Tuesday, November 27, 2012

Angelfall by Susan Ee

Title: Angelfall
Author: Susan Ee
Genre: Fantasy, young adult, dystopia
Summary: On Goodreads
Pages: 255
Reviewing: Style, dialogue, characters, plot
Rating: 9/10

OH MY GOD, I LOVED THIS BOOK SO SO MUCH! Everything about it was just made of so much win! The more young adult books I read, the harder it is to find something that I truly like, so now when I do find something that manages to break past my wall of apathy, I will well and truly engage in fangirl mode. So be warned.

In Angelfall, we are introduced to a world that six weeks ago, was a world that you and I could relate to. Now though, it's a post-apocalyptic mess. An army of angels attacked, bringing down cities and causing destruction worldwide. Now, anarchic gangs rule the day and things that go bump rule the night. It's a free for all.

Meet Penryn, a seventeen year old girl who is out with her clinically paranoid mother and disabled seven year old sister Paige one night when they find themselves in the middle of a fight between one lone angel and a group of them. Pen's mother runs away, but Paige gets snatched by the angels, so Penryn rescues the lone angel Raffe, who has had his wings cut off. From there onwards, a wary truce is formed between the two as they both have a common goal - to find their way to the angels' base so that Raffe can get his wings sewn back on, and so that Penryn can find her sister and bring her home. Cue ensuring chaos.

The introduction and set up for the plot was swift, we were thrown straight into it, and we had enough running commentary from Penryn to get everything we needed to know and to picture about the world without overdoing it on the descriptions. Everything was witty and fast paced, a style that was consistently carried through the entire novel. I loved Penryn's smartass comments - often I found myself laughing aloud at her observations or choice of vocabulary. And don't get me started on the amazing dialogue interplay between the two leads...!

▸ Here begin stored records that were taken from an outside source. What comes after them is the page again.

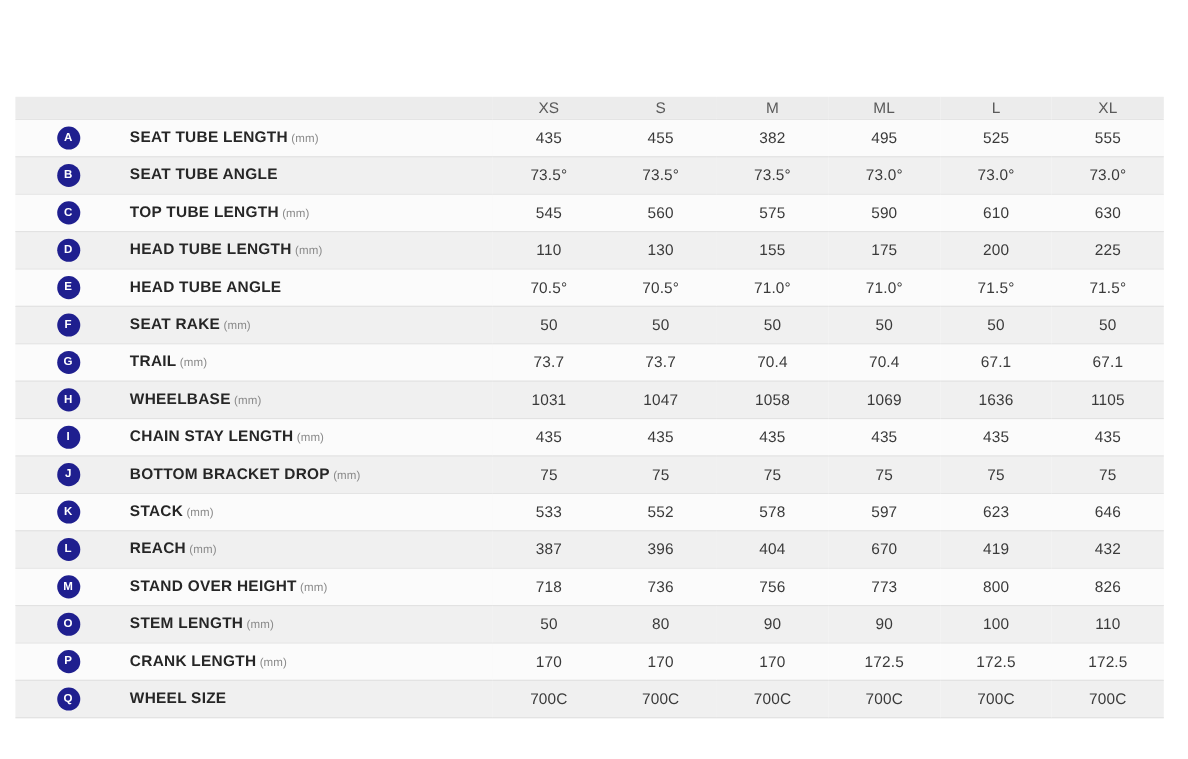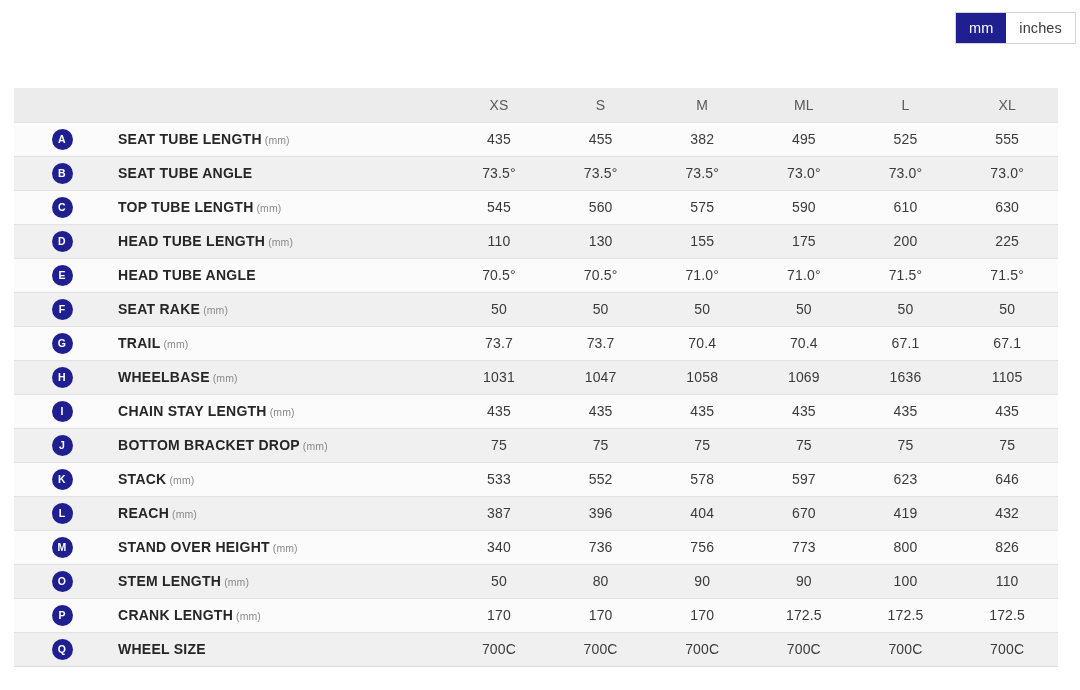--- a/index.html
+++ b/index.html
@@ -62,21 +62,21 @@
     border-collapse: collapse;
     table-layout: fixed;
   }
 
   col.c-badge   { width: 96px; }
   col.c-label   { width: 338px; }
   col.c-size    { width: 101.6px; }
 
   thead th {
     background: #ececec;
-    height: 34px;
+    height: 20px;
     font-size: 14px;
     font-weight: 400;
     color: #5a5a5a;
     text-align: center;
     vertical-align: middle;
     border: none;
     letter-spacing: 0.2px;
   }
   thead th.blank { background: #ececec; }
 
@@ -136,24 +136,20 @@
     font-size: 14px;
     color: #3a3a3a;
     letter-spacing: 0.15px;
   }
 </style>
 </head>
 <body>
 
 <div class="page">
 
-  <div class="unit-toggle">
-    <button class="unit-btn active">mm</button>
-    <button class="unit-btn">inches</button>
-  </div>
 
   <div class="geo-table-wrap">
     <table class="geo">
       <colgroup>
         <col class="c-badge">
         <col class="c-label">
         <col class="c-size">
           <col class="c-size">
           <col class="c-size">
         <col class="c-size">
@@ -289,21 +285,21 @@
             <td class="val-cell">387</td>
             <td class="val-cell">396</td>
             <td class="val-cell">404</td>
             <td class="val-cell">670</td>
             <td class="val-cell">419</td>
             <td class="val-cell">432</td>
           </tr>
           <tr class="odd">
             <td class="badge-cell"><span class="badge">M</span></td>
             <td class="label-cell"><span class="label-main">STAND OVER HEIGHT</span><span class="label-unit">(mm)</span></td>
-            <td class="val-cell">340</td>
+            <td class="val-cell">718</td>
             <td class="val-cell">736</td>
             <td class="val-cell">756</td>
             <td class="val-cell">773</td>
             <td class="val-cell">800</td>
             <td class="val-cell">826</td>
           </tr>
           <tr class="even">
             <td class="badge-cell"><span class="badge">O</span></td>
             <td class="label-cell"><span class="label-main">STEM LENGTH</span><span class="label-unit">(mm)</span></td>
             <td class="val-cell">50</td>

“Why were the other angels attacking you?" 
"It's impolite to ask the victim of violence what they did to be attacked.” 

“Here, I’ll show you how to use it. Let me see your foot.” 
“That’s a pretty intimate demand in the angel world. It usually takes dinner, some wine, and sparkling conversation for me to give up my feet.”

You can really tell the author is having a lot of fun with this, and, hey, good snappy dialogue makes for some class A character interaction. With a lot of other books that I've come across, I couldn't really feel anything for the mains and for their romantic interests, just because so much of the chemistry that occurs has to be conveyed via dialogue. But in Angelfall, the dialogue sparkled, lifting the characters from the pages and bringing them to life in my mind.

Penryn has this tough sarcastic survivor chick edge going for her - she has pretty honed fighting skills, having been advised by her crazy mother to take them in case she ever needs to defend herself against her mother. Yet she's also this vulnerable girl who wants nothing more than to piece her life back together. She, like Katniss from The Hunger Games, has no dreams of glory or of being at the forefront of the action. She just wants to be on the sidelines, head down, getting on with it. Meanwhile, Raffe comes across as an arrogant, cocky teen, albeit in angel form. Yet, thankfully, he is also protective, loyal and most definitely cares about Pen - these traits only manifest later on, in his wingless state when we get to see a more vulnerable side of him.

I'm not going to say too much about the plot, so that you won't have anything spoiled, but rest assured that it's pretty dark at places, and there are a few nasty shocks - things I was definitely not expecting at all when I read this.